« J'ai vu des centaines d'incendies dans ma vie et je ne suis toujours pas capable de les mettre en mots. J'ai du mal à ordonner l'enchaînement de désastres occasionnés par les flammes, à traduire l'ampleur de la chaleur et de la peur, à réussir à rendre justice à la beauté du feu. Mais il y a quelque chose que je peux dire et qui m'émeut bien davantage que n'importe quel incendie, aussi fastueux soit-il : la résonance qui flotte dans l'air après l'hécatombe, le sentiment aigu d'une perte déposé dans quelque chose d'aussi fragile que des cendres. »
Des raisons qui ont conduit à la fin du monde, nous en saurons peu. Dans ce qui semble être une évolution naturelle de notre siècle déjà si angoissant, les forêts se sont vidées de leurs animaux et les terres sont de moins en moins fertiles. Hormis les Prieurs, ces pauvres hères qui arpentent les routes, prostrés, le regard vide, les hommes et femmes restants vivent reclus en petites communautés, en couples ou seuls, sur les cendres de leurs possessions passées qu'ils ont eux-mêmes brûlées durant des jours. Ne les préoccupe plus que leur quête quotidienne de nourriture, ou l'attente de la mort.

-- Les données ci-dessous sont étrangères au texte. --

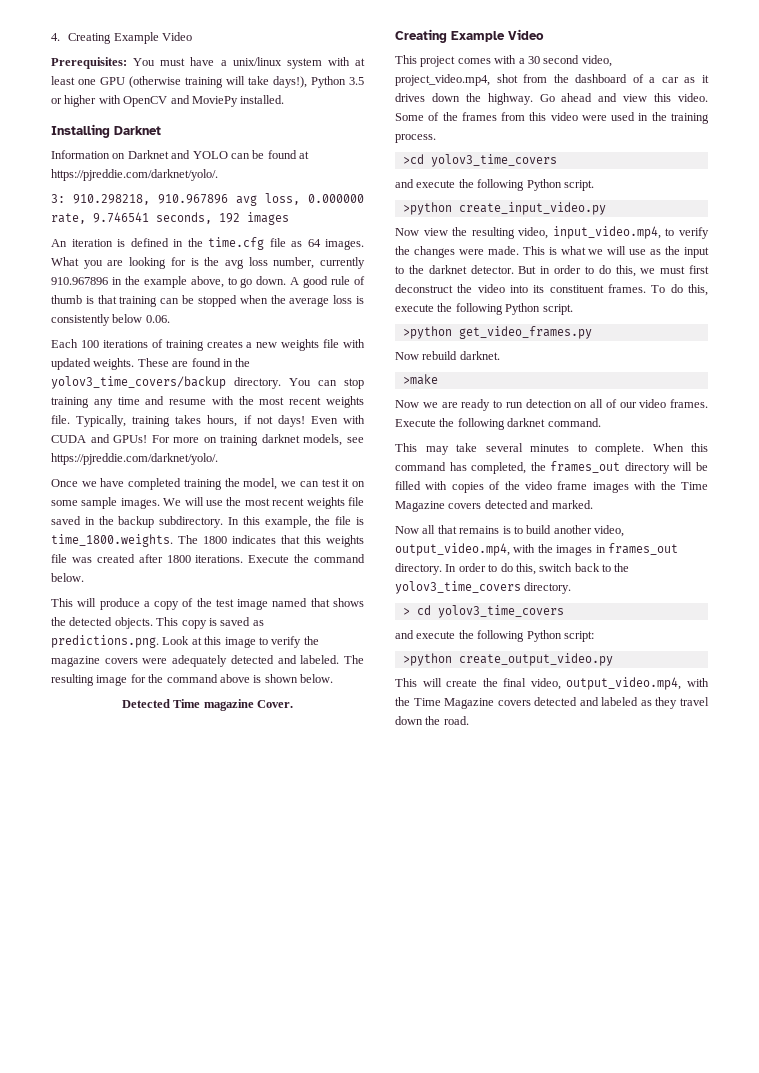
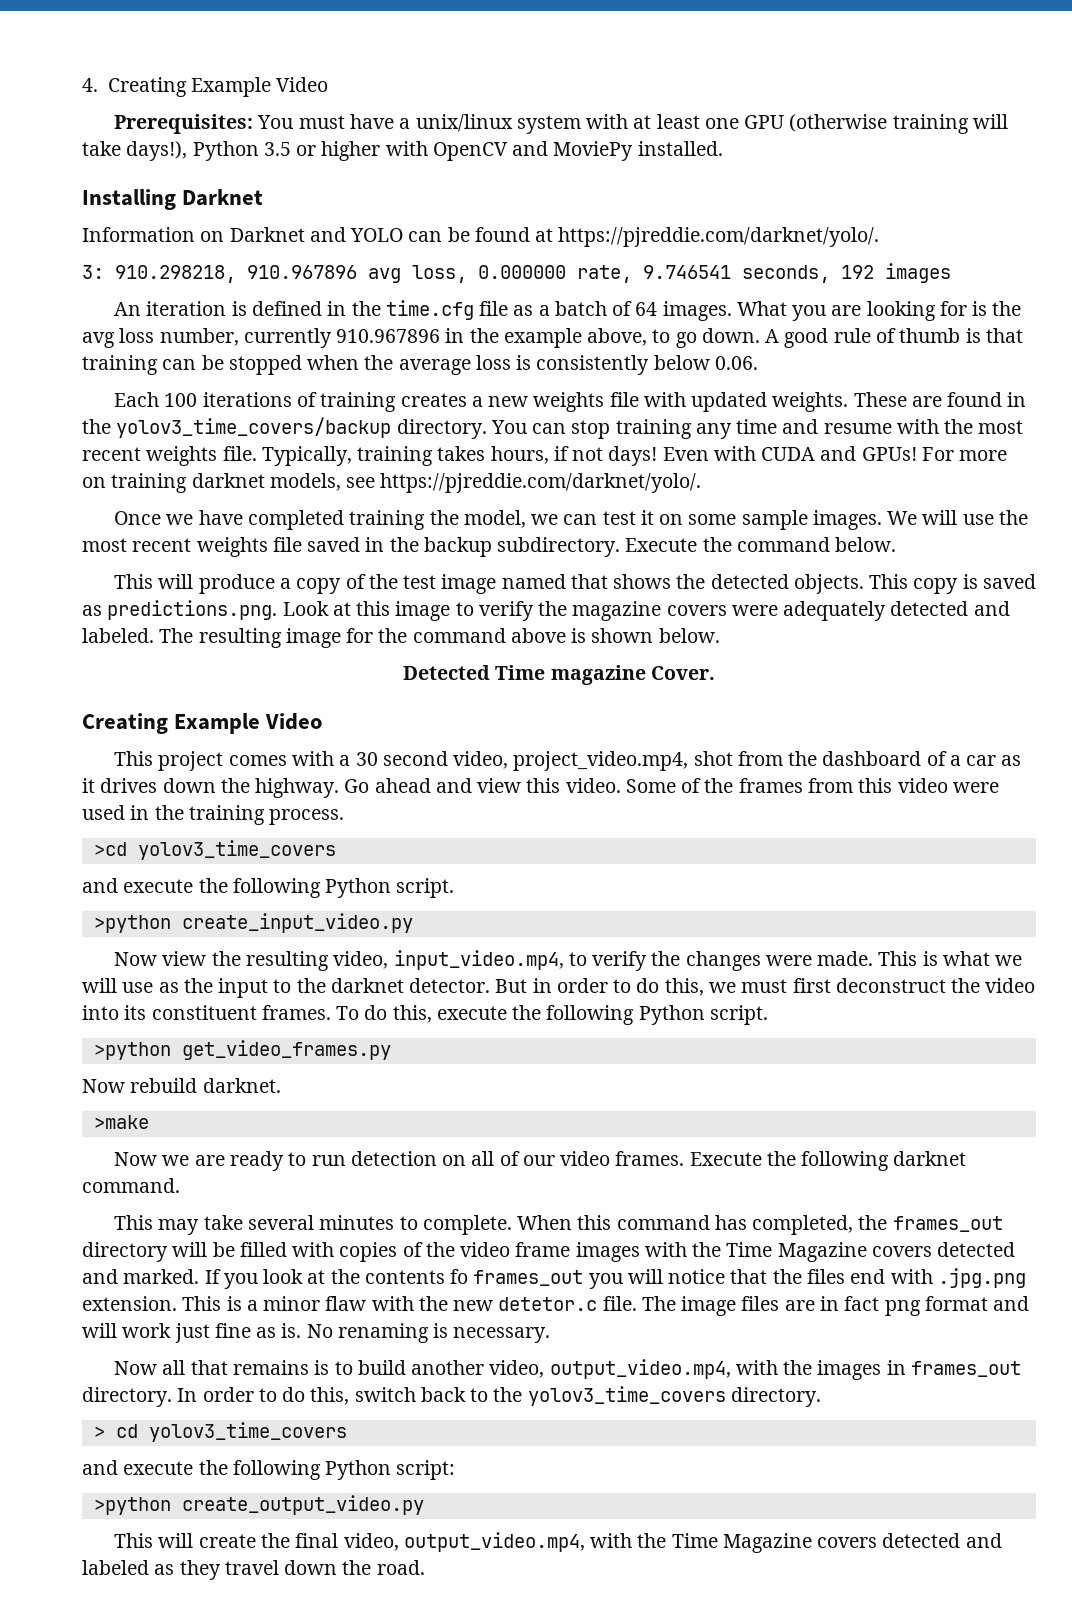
- An iteration is defined in the time.cfg file as 64 images.
+ An iteration is defined in the time.cfg file as a batch of 64 images.
- In this example, the file is time_1800.weights. The 1800 indicates that this weights file was created after 1800 iterations.
+ If you look at the contents fo frames_out you will notice that the files end with .jpg.png extension. This is a minor flaw with the new detetor.c file. The image files are in fact png format and will work just fine as is. No renaming is necessary.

Contrairement au jeu de rôle qui exploite souvent la période d'après, celle où tout est à inventer ou à reconstruire, la littérature et le cinéma ont énormément mis en image et en mots le moment exact de la destruction de notre monde, avec force superlatifs et effets pyrotechniques. Ariadna Castellarnau nous propose au contraire de ressentir une fin de tout presque sans remous, dans de grands feux de joie perpétrés par tous ; une fin rapide mais pas cataclysmique, un tournant comme la fin d'un cycle, pratiquement sans violence mais accompagné d'une apathie généralisée, d'un renoncement de l'humanité à la vie.
Ces textes très courts, qui se croisent au gré d'une référence, d'un personnage, suivent au plus près les pensées de femmes qui participent à la déchéance ou au contraire font preuve de résilience. La prose est sèche, elle épouse les décors arides d'un paysage universel mais en ruine, quelque part entre une forêt et la côte, à la campagne mais pas très loin d'une ville. Apparemment sans affect, elle transmet pourtant admirablement les souffrances des unes, la ferme volonté des autres.

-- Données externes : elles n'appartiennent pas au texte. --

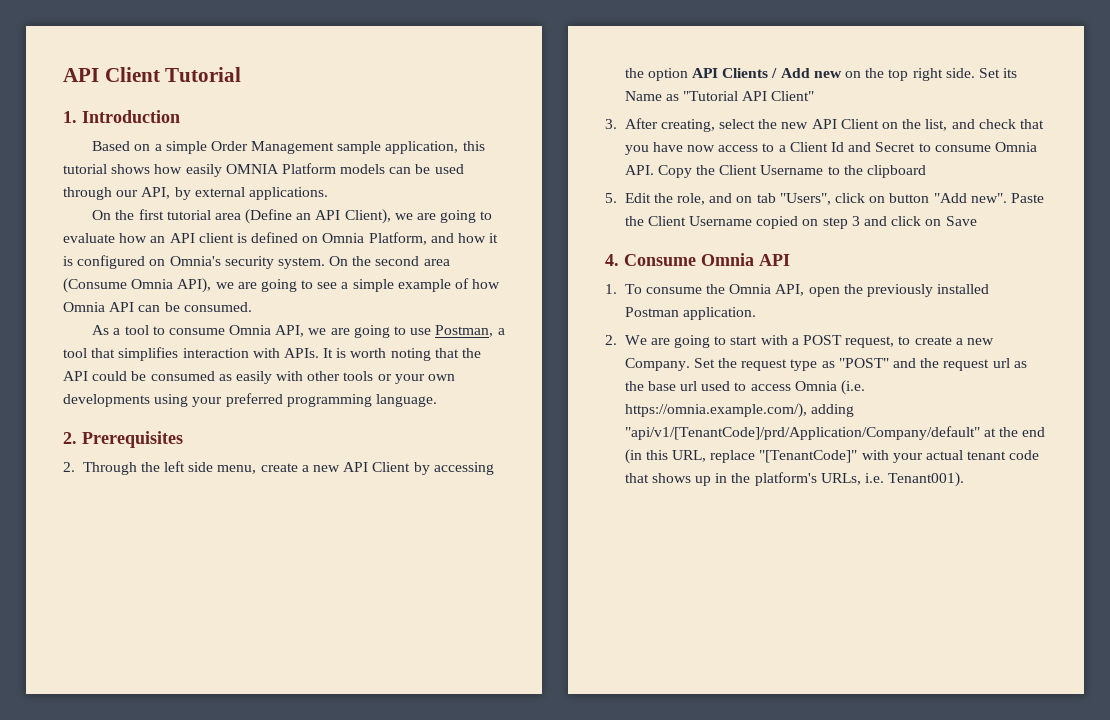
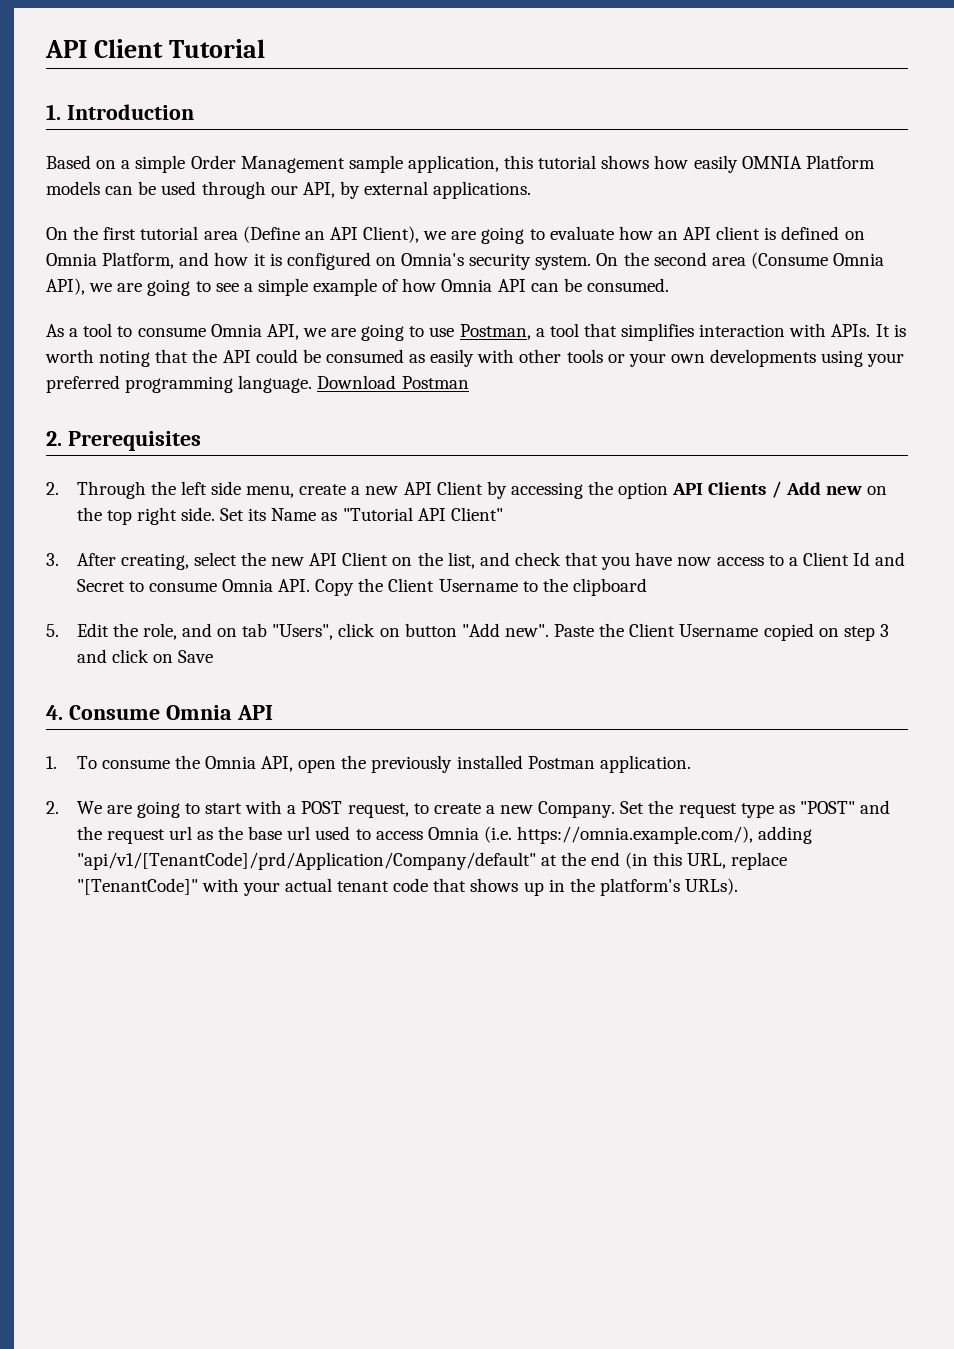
+ Download Postman
- Set the request type as "POST" and the request url as the base url used to access Omnia (i.e. https://omnia.example.com/), adding "api/v1/[TenantCode]/prd/Application/Company/default" at the end (in this URL, replace "[TenantCode]" with your actual tenant code that shows up in the platform's URLs, i.e. Tenant001).
+ Set the request type as "POST" and the request url as the base url used to access Omnia (i.e. https://omnia.example.com/), adding "api/v1/[TenantCode]/prd/Application/Company/default" at the end (in this URL, replace "[TenantCode]" with your actual tenant code that shows up in the platform's URLs).

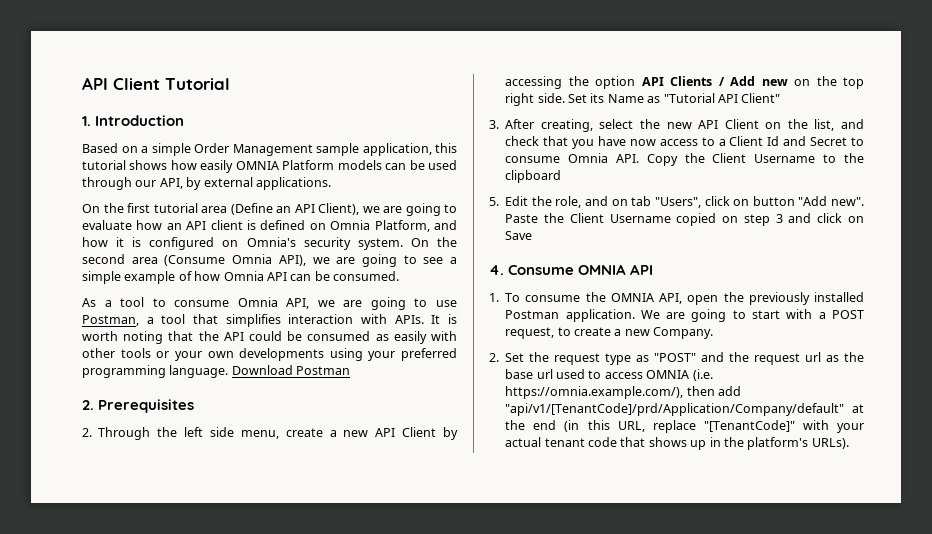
- 4. Consume Omnia API
+ 4. Consume OMNIA API
- 1. To consume the Omnia API, open the previously installed Postman application.
- 2. We are going to start with a POST request, to create a new Company. Set the request type as "POST" and the request url as the base url used to access Omnia (i.e. https://omnia.example.com/), adding "api/v1/[TenantCode]/prd/Application/Company/default" at the end (in this URL, replace "[TenantCode]" with your actual tenant code that shows up in the platform's URLs).
+ 1. To consume the OMNIA API, open the previously installed Postman application. We are going to start with a POST request, to create a new Company.
+ 2. Set the request type as "POST" and the request url as the base url used to access OMNIA (i.e. https://omnia.example.com/), then add "api/v1/[TenantCode]/prd/Application/Company/default" at the end (in this URL, replace "[TenantCode]" with your actual tenant code that shows up in the platform's URLs).

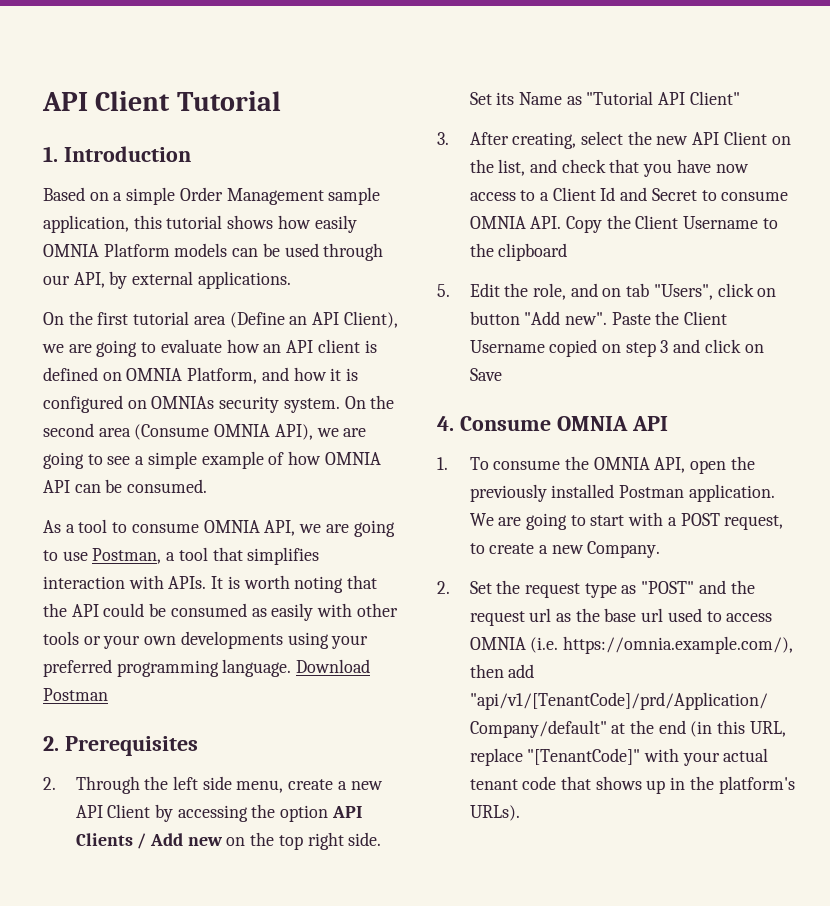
- On the first tutorial area (Define an API Client), we are going to evaluate how an API client is defined on Omnia Platform, and how it is configured on Omnia's security system.
+ On the first tutorial area (Define an API Client), we are going to evaluate how an API client is defined on OMNIA Platform, and how it is configured on OMNIAs security system.
- On the second area (Consume Omnia API), we are going to see a simple example of how Omnia API can be consumed.
+ On the second area (Consume OMNIA API), we are going to see a simple example of how OMNIA API can be consumed.
- As a tool to consume Omnia API, we are going to use Postman, a tool that simplifies interaction with APIs.
+ As a tool to consume OMNIA API, we are going to use Postman, a tool that simplifies interaction with APIs.
- 3. After creating, select the new API Client on the list, and check that you have now access to a Client Id and Secret to consume Omnia API. Copy the Client Username to the clipboard
+ 3. After creating, select the new API Client on the list, and check that you have now access to a Client Id and Secret to consume OMNIA API. Copy the Client Username to the clipboard

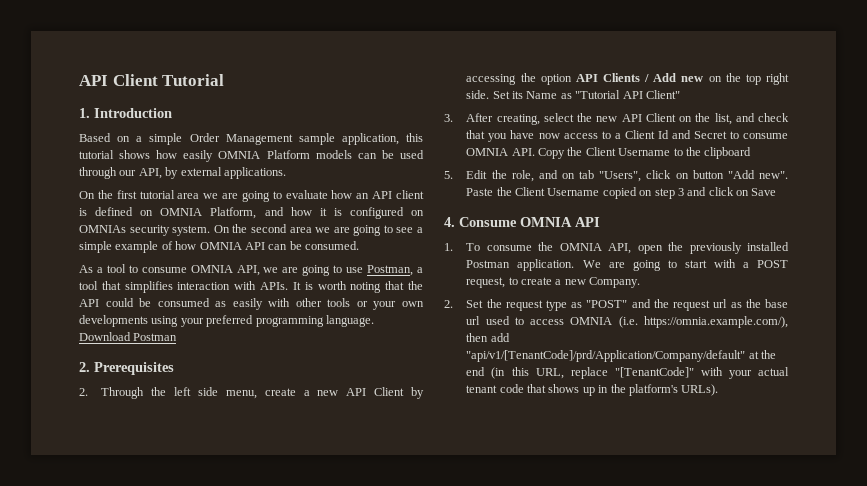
- On the first tutorial area (Define an API Client), we are going to evaluate how an API client is defined on OMNIA Platform, and how it is configured on OMNIAs security system.
+ On the first tutorial area we are going to evaluate how an API client is defined on OMNIA Platform, and how it is configured on OMNIAs security system.
- On the second area (Consume OMNIA API), we are going to see a simple example of how OMNIA API can be consumed.
+ On the second area we are going to see a simple example of how OMNIA API can be consumed.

Brûlées est un livre court dont la lecture peut débuter à l'occasion d'un moment libre, par curiosité, mais qu'il est difficile de lâcher avant la fin tant un récit en appelle un autre. Pour tenter de comprendre les raisons d'une telle catastrophe tout d'abord, et puis par désir de reconnaître pleinement ces lieux et ceux qui les habitent, si familiers et si étranges à la fois.